As of March 31, 2013, Basic had approximately 292,000 hydraulic horsepower (hhp), compared to 291,000 at the end of the previous quarter and 276,000 hhp as of March 31, 2012.

Fluid Services

Fluid Services revenue in the first quarter of 2013 rose three percent to $84.3 million compared to $81.9 million in the prior quarter. The sequential increase in revenue was mainly due to the full quarter revenue contribution from the Salt Water Disposal of North Dakota acquisition that was completed in mid-December 2012 and the partial effect of the Atlas and PetroWater acquisitions that were completed in late February 2013. Additionally, revenue from hot oiling and skim oil sales increased from the fourth quarter, but that revenue was partially offset by lower frac tank rentals. During the first quarter of 2012, this segment generated $95.3 million in revenue.

The weighted average number of fluid services trucks rose one percent to 963 during the first quarter of 2013, increasing by 9 trucks from the weighted average truck count of 954 during the fourth quarter of 2012. The weighted average number of fluid services trucks was 900 during the first quarter of 2012. Truck hours of 555,600 during the first quarter of 2013 were flat with 555,200 in the fourth quarter of 2012, and declined four percent compared to 580,700 in the same period in 2012.

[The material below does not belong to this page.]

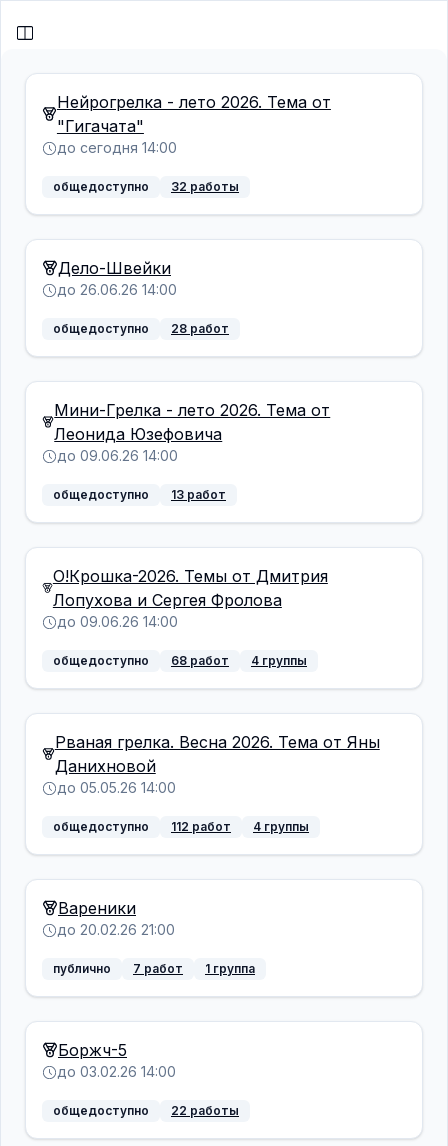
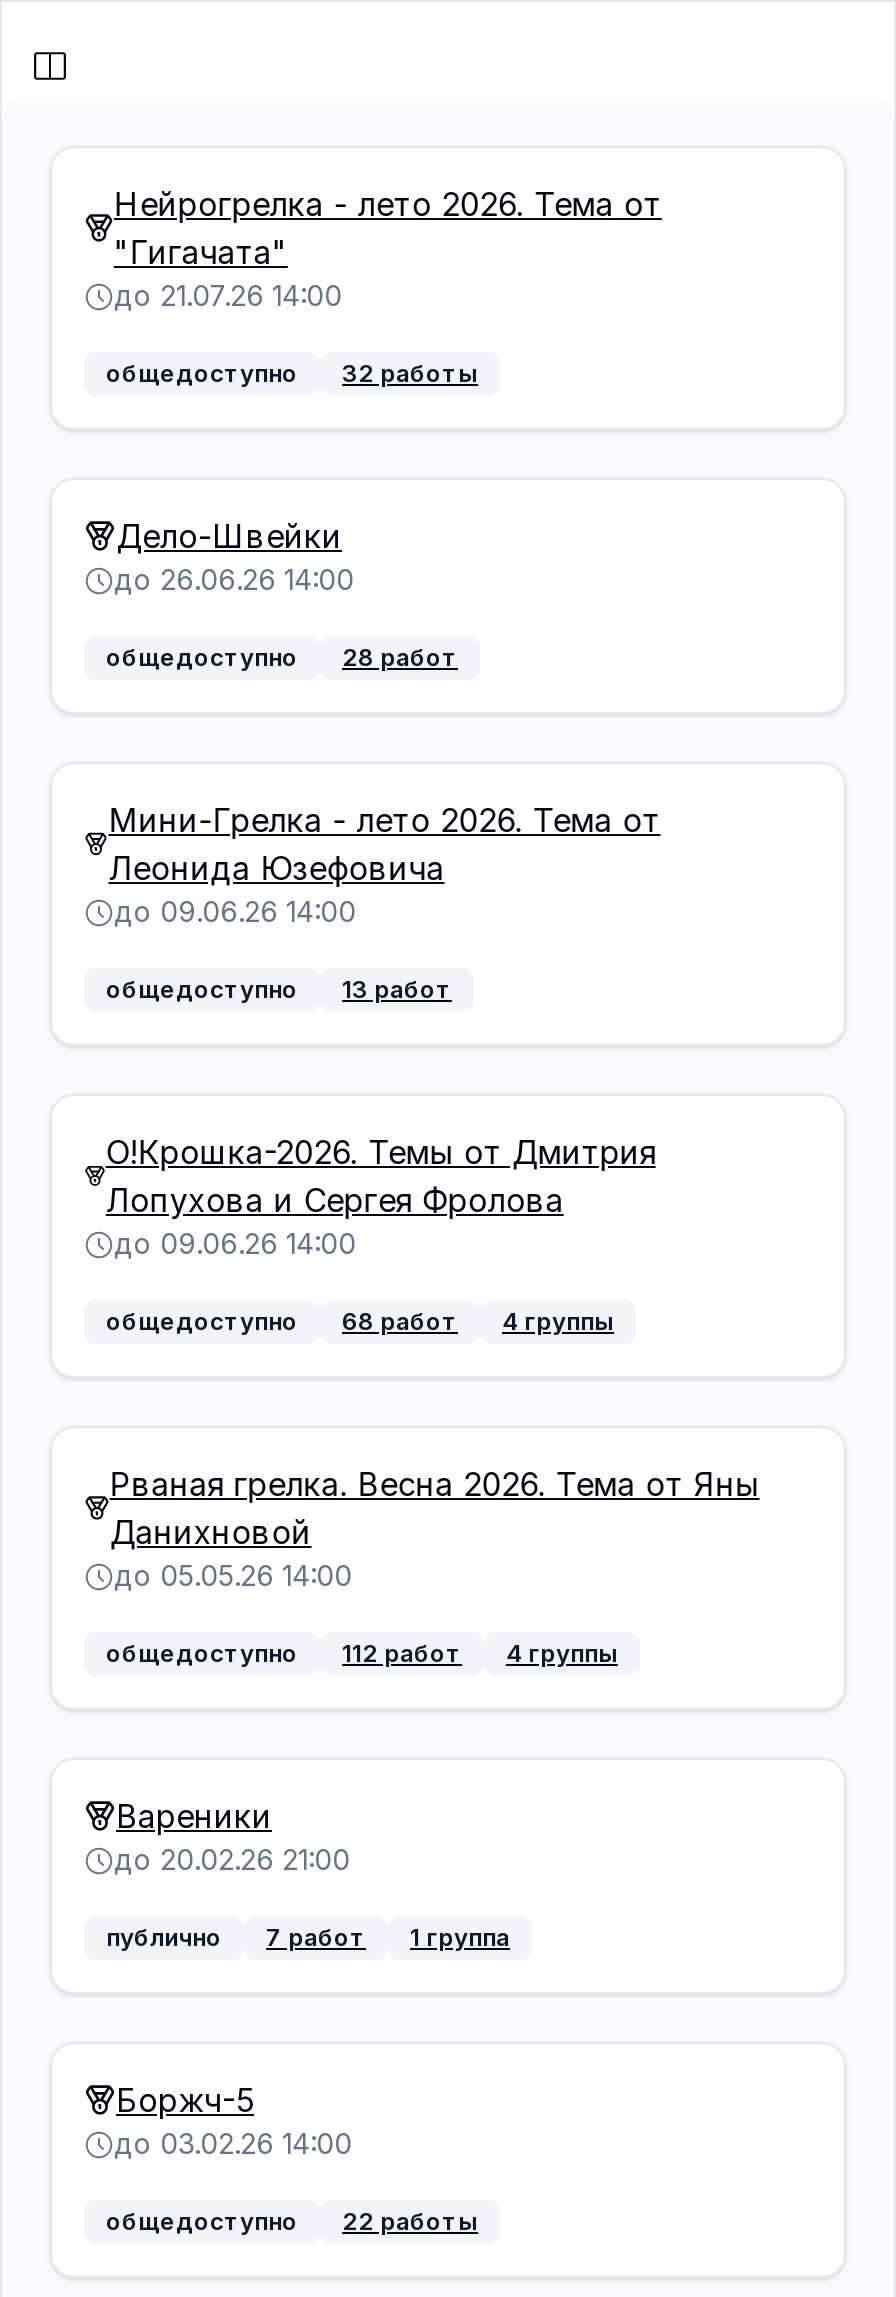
- до сегодня 14:00
+ до 21.07.26 14:00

The average revenue per fluid service truck was $88,000 in the first quarter of 2013, increasing two percent from $86,000 in the prior quarter and declining 17% compared to $106,000 in the same period in 2012.

Segment profit in the first quarter of 2013 was $26.5 million, or 31% of revenue, compared to $23.8 million, or 29% of revenue, in the prior quarter and $32.5 million, or 34% of revenue, in the same period in 2012.

Well Servicing

Well Servicing revenues increased four percent to $87.7 million during the first quarter of 2013 compared to $84.1 million in the prior quarter, due to the normalizing of the work environment from the year-end holidays and the increasing daylight hours during the first quarter. Revenues from the Taylor Rig manufacturing operations were $3.7 million in the first quarter, down from the $4.3 million in the fourth quarter of 2012. In the first quarter of 2012, well servicing revenues were $95.9 million.

At March 31, 2013, the well servicing rig count was 425, the same as the end of the prior quarter. The weighted average number of well servicing rigs was 425 during the first quarter of 2013, declining from 429 in the prior quarter, and up from 423 during the first quarter of 2012. Rig hours increased four percent to 210,800 in the first quarter of 2013, compared to 203,000 in the previous quarter, and were down nine percent from 231,300 in the comparable quarter of last year. Rig utilization was 69% in the first quarter of 2013, compared to 66% in the prior quarter and 76% in the first quarter of 2012.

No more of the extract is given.